This article will discuss the Boot Loader of embedded systems from four aspects: the concept of Boot Loader, the main tasks of Boot Loader, the framework structure of Boot Loader, and the installation of Boot Loader.

The Concept of Boot Loader

In simple terms, the Boot Loader is a small program that runs before the operating system kernel. Through this small program, we can initialize hardware devices and establish a memory mapping, bringing the system’s software and hardware environment to a suitable state to prepare for the correct environment for the final call to the operating system kernel.

Typically, the Boot Loader is heavily dependent on hardware, especially in the embedded world. Therefore, it is almost impossible to create a universal Boot Loader in the embedded world. Nevertheless, we can still summarize some general concepts about Boot Loaders to guide users in the design and implementation of specific Boot Loaders.

1. Supported CPUs and Embedded Boards by Boot Loader

Each different CPU architecture has its own Boot Loader. Some Boot Loaders also support multiple CPU architectures, such as U-Boot, which supports both ARM and MIPS architectures. Besides being dependent on the CPU architecture, the Boot Loader also relies on the specific configuration of the embedded board. This means that for two different embedded boards, even if they are built on the same CPU, modifications to the Boot Loader source code are usually required to run the Boot Loader program from one board on another.

2. Installation Medium of Boot Loader

After powering on or resetting the system, all CPUs typically fetch instructions from a pre-defined address set by the CPU manufacturer. For example, CPUs based on the ARM7TDMI core usually fetch their first instruction from address 0x00000000 upon reset. Embedded systems based on CPUs typically have some type of solid-state storage device (such as ROM, EEPROM, or FLASH) mapped to this pre-defined address. Therefore, after powering on, the CPU will first execute the Boot Loader program.

Figure 1 shows a typical memory allocation structure of a solid-state storage device that contains the Boot Loader, kernel boot parameters, kernel image, and root file system image.
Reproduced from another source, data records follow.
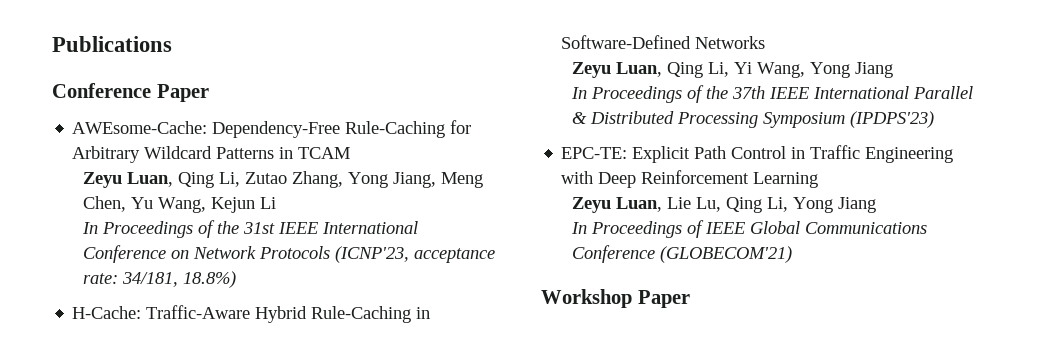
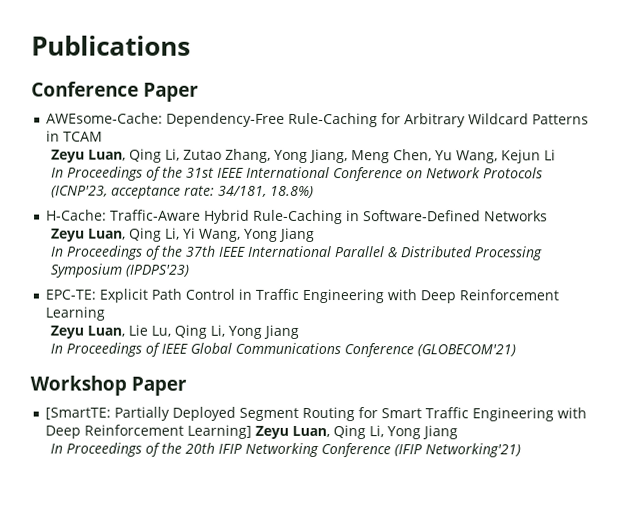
+ [SmartTE: Partially Deployed Segment Routing for Smart Traffic Engineering with Deep Reinforcement Learning] Zeyu Luan, Qing Li, Yong Jiang
+ In Proceedings of the 20th IFIP Networking Conference (IFIP Networking'21)

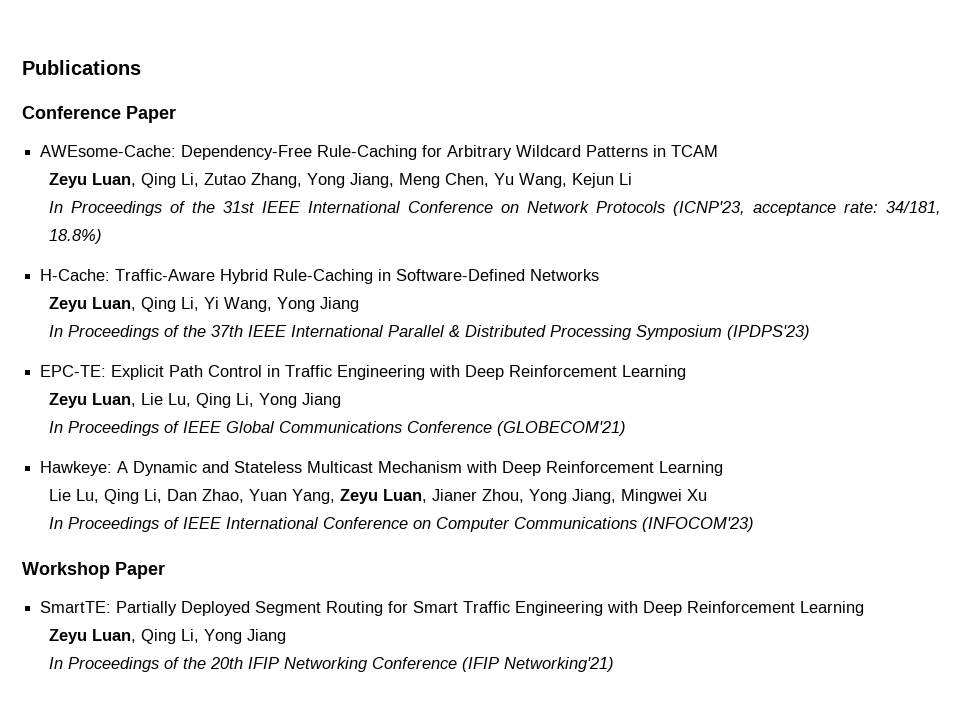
+ Hawkeye: A Dynamic and Stateless Multicast Mechanism with Deep Reinforcement Learning
+ Lie Lu, Qing Li, Dan Zhao, Yuan Yang, Zeyu Luan, Jianer Zhou, Yong Jiang, Mingwei Xu
+ In Proceedings of IEEE International Conference on Computer Communications (INFOCOM'23)
- [SmartTE: Partially Deployed Segment Routing for Smart Traffic Engineering with Deep Reinforcement Learning] Zeyu Luan, Qing Li, Yong Jiang
+ SmartTE: Partially Deployed Segment Routing for Smart Traffic Engineering with Deep Reinforcement Learning
+ Zeyu Luan, Qing Li, Yong Jiang

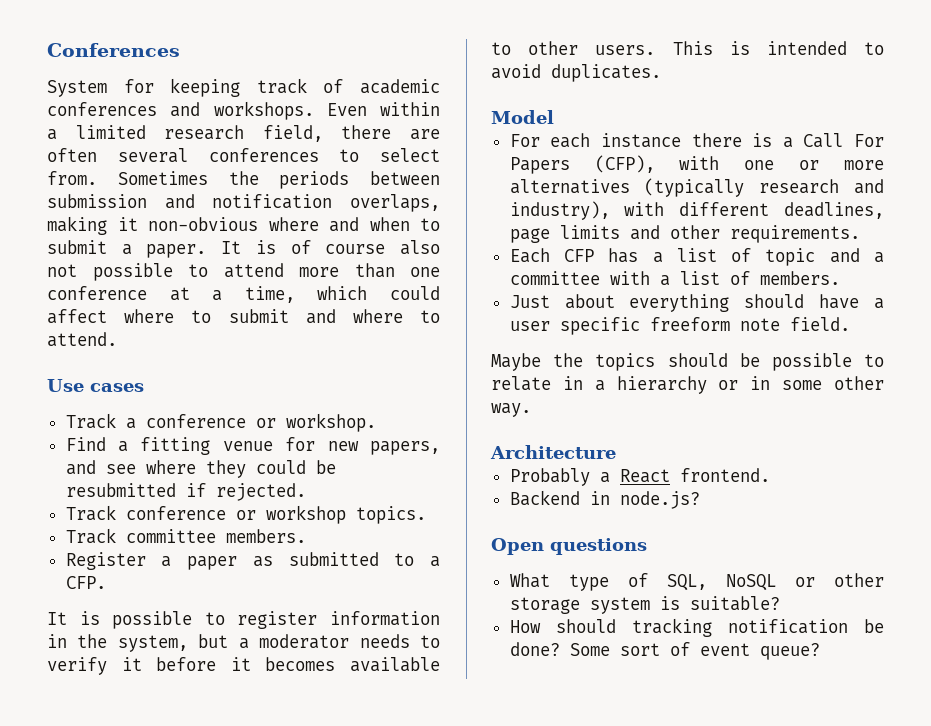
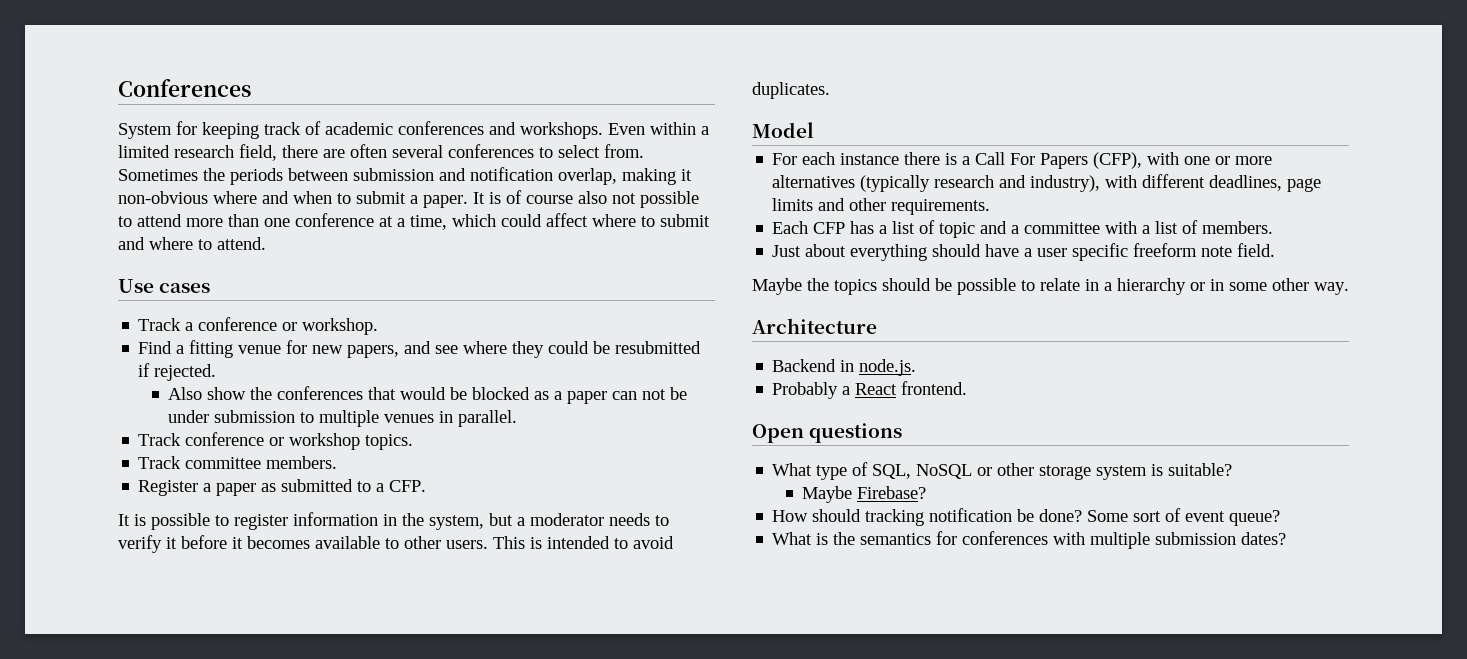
- Sometimes the periods between submission and notification overlaps, making it non-obvious where and when to submit a paper.
+ Sometimes the periods between submission and notification overlap, making it non-obvious where and when to submit a paper.
+ Also show the conferences that would be blocked as a paper can not be under submission to multiple venues in parallel.
+ Backend in node.js.
- Backend in node.js?
+ Maybe Firebase?
+ What is the semantics for conferences with multiple submission dates?

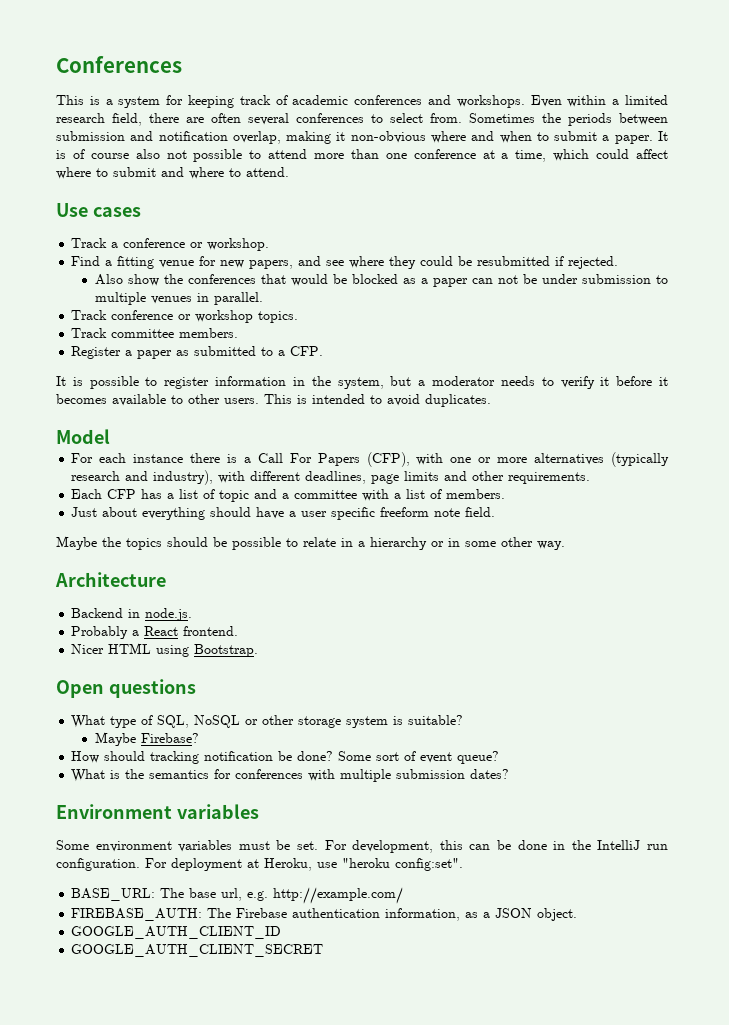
- System for keeping track of academic conferences and workshops.
+ This is a system for keeping track of academic conferences and workshops.
+ Nicer HTML using Bootstrap.
+ Environment variables
+ Some environment variables must be set. For development, this can be done in the IntelliJ run configuration. For deployment at Heroku, use "heroku config:set".
+ BASE_URL: The base url, e.g. http://example.com/
+ FIREBASE_AUTH: The Firebase authentication information, as a JSON object.
+ GOOGLE_AUTH_CLIENT_ID
+ GOOGLE_AUTH_CLIENT_SECRET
3. Devices or Mechanisms Used to Control the Boot Loader

The host and target machine are generally connected via a serial port, and the Boot Loader software typically performs I/O through the serial port during execution, such as outputting print information to the serial port and reading user control characters from the serial port.

4. Single Stage or Multi-Stage Boot Loader Startup Process

Typically, multi-stage Boot Loaders can provide more complex functions and better portability. Most Boot Loaders that boot from solid-state storage devices are two-stage processes, meaning the startup process can be divided into stage 1 and stage 2. The specific tasks completed in stage 1 and stage 2 will be discussed below.

5. Operation Mode of Boot Loader

Most Boot Loaders include two different operation modes: “Boot Loading” mode and “Downloading” mode. This distinction is only meaningful to developers. However, from the end user’s perspective, the role of the Boot Loader is to load the operating system, and there is no distinction between Boot Loading mode and Downloading mode.

Boot Loading mode: This mode is also known as “Autonomous” mode. In this mode, the Boot Loader loads the operating system from a solid-state storage device on the target machine into RAM without user intervention. This mode is the normal operating mode of the Boot Loader, so it must obviously operate in this mode when embedded products are released.

Downloading mode: In this mode, the Boot Loader on the target machine downloads files from the host via serial or network connections, such as downloading kernel images and root file system images. Files downloaded from the host are typically first saved to the target machine’s RAM by the Boot Loader and then written to the target machine’s FLASH solid-state storage device.

This mode of the Boot Loader is usually used during the initial installation of the kernel and root file system; furthermore, subsequent system updates will also use this working mode of the Boot Loader. Boot Loaders operating in this mode typically provide a simple command-line interface to their end users.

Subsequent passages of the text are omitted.